Uploading a Dataset into Salesforce Analytics

One of the first steps when looking to utilise and work with Salesforce Analytics is investigating how to get data into the platform. There are a few ways to upload a dataset into Salesforce Analytics:

  1. ELT Platform - hosted on Salesforce Analytics instance the ELT tool is used to pull data from the Salesforce instance it is connected to
  2. Dataset UI - Via the UI you can goto the upload page for the Dataset and choose a local file to upload
  3. Dataset Utility - A Salesforce built JAVA utility that will use the Salesforce API to upload a dataset into Salesforce Analytics
  4. A Middleware or ETL tool - (Informatica, Mulesoft, Snaplogic) A third party integration tool of which many have connectors that will automatically integrate into Salesforce Analytics and can take current data being loaded and transformed and can push it into Salesforce Analytics.

The easiest way to get data into the Salesforce Analytics platform is to use the UI and upload a CSV through the Dataset Utility. Choose CSV under "Select a Data Source"

 
 

Once you have chosen to upload a CSV , you will be met with the dataset page where you can detail:

  • The CSV file to be uploaded.
  • A custom JSON file
  • Dataset Name
  • App - Where you would like to store the dataset

There is a current limit on the size of the CSV file you can upload via the UI process - 500MB. You can use a variety of other options for example the Dataset Utility , API, or Middleware tools if you require a larger dataset to be imported into Salesforce Analytics.

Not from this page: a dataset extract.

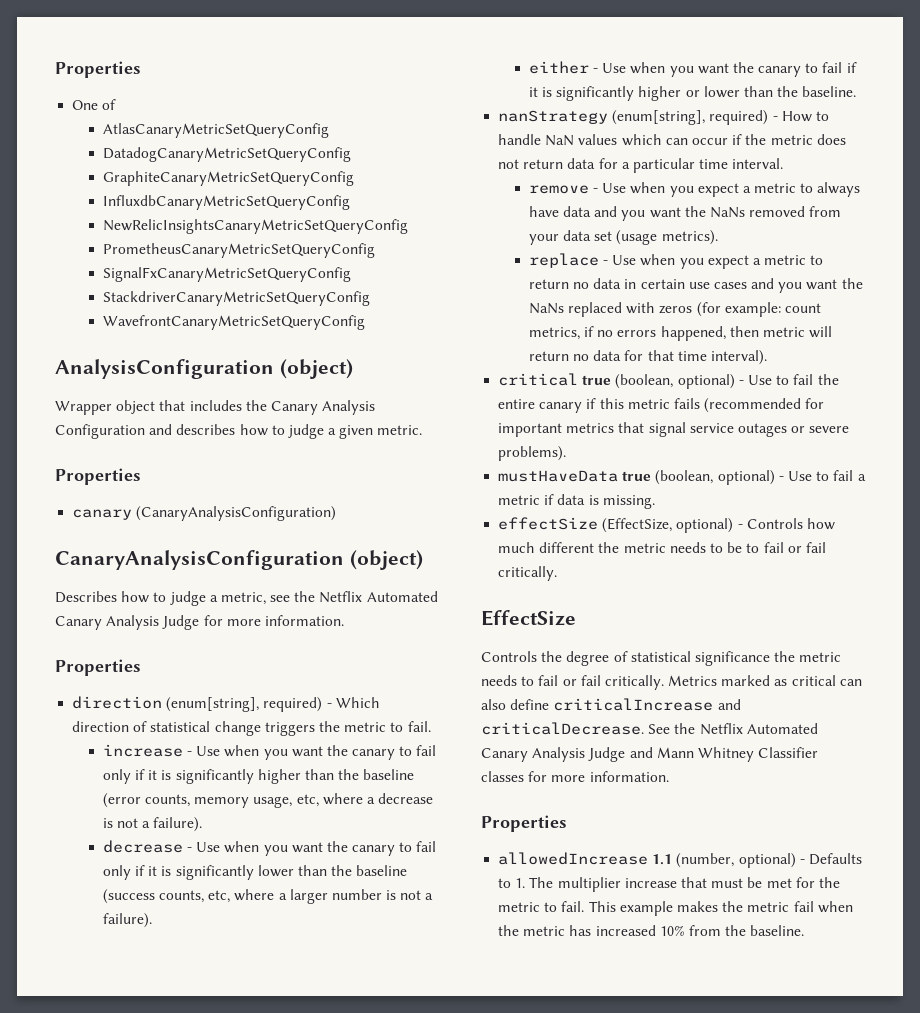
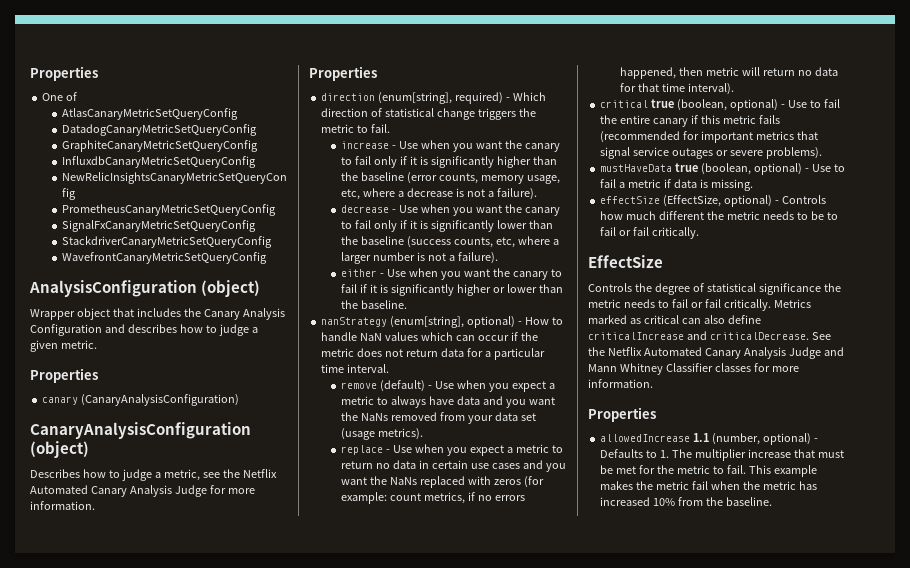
[709,110,769,125] required) -> [467,316,516,328] optional)
(589, 189) none -> [379,380,425,392] (default)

We will now look at the easiest of all the ways to upload a dataset into Salesforce Analytics, upload a CSV. The first step is to find an appropriate dataset to upload. Any CSV dataset is fine, one that is commonly used for testing and navigating through a variety of measures and attributes on the platform is a dataset called ontime. Ontime is a dataset including measures and attributes from the US airline industry. You can find this demo dataset here:

US Airlines Ontime Dataset

Once you have the dataset downloaded, you can go to the Dataset UI and choose to upload this dataset. Give the dataset a name on the left handside and also a App or place where to store the dataset. Your private app is a good place, this way no one can access the dataset automatically. When you start the uploading process you have the option to keep the data in a .ZIP format or upload as a CSV file. If you would like to have the measures and attributes configured for you , you will need to upload as a CSV file.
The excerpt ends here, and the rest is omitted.